To help companies overcome these systemic barriers and quickly scale solutions, we need an innovation program that facilitates collaboration and knowledge-sharing across the whole system. RMI is supporting partners in the Rural Electrification Agency in Nigeria; the Ministry of Water, Irrigation and Energy in Ethiopia; and in the private, academic and philanthropic fields, in order to develop targeted programs that will do just that. These partnerships are harnessing the existing momentum between the two sectors by equipping pioneering businesses with flexible funding, while providing the on-call support needed to scale, and sharing lessons learned for rapid replication. These efforts aim to support businesses in developing projects on the ground, and to quickly scale successful approaches and strategies.     

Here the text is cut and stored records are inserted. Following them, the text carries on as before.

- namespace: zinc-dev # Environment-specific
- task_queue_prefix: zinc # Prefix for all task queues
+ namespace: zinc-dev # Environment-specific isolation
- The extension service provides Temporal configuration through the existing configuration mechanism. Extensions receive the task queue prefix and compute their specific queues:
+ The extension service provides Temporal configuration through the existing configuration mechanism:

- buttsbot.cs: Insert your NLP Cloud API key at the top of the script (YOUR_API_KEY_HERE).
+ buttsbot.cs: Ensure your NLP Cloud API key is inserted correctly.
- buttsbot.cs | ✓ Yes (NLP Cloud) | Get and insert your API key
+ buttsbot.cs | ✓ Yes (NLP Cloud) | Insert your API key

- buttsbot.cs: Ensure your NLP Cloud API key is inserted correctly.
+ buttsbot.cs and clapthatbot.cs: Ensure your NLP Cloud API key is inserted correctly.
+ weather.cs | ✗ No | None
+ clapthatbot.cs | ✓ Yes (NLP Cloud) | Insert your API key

Agriculture represents a major driver of the economies of sub-Saharan Africa. If we can link investments and enterprises in energy and agriculture, the commercial opportunities are immense. Entrepreneurs are well-placed to unleash this market potential, increasing profits for clean energy providers, boosting the market for equipment suppliers and improving livelihoods for farmers across Africa.

 

Scarlett Santana is the Director of RMI’s Global South program.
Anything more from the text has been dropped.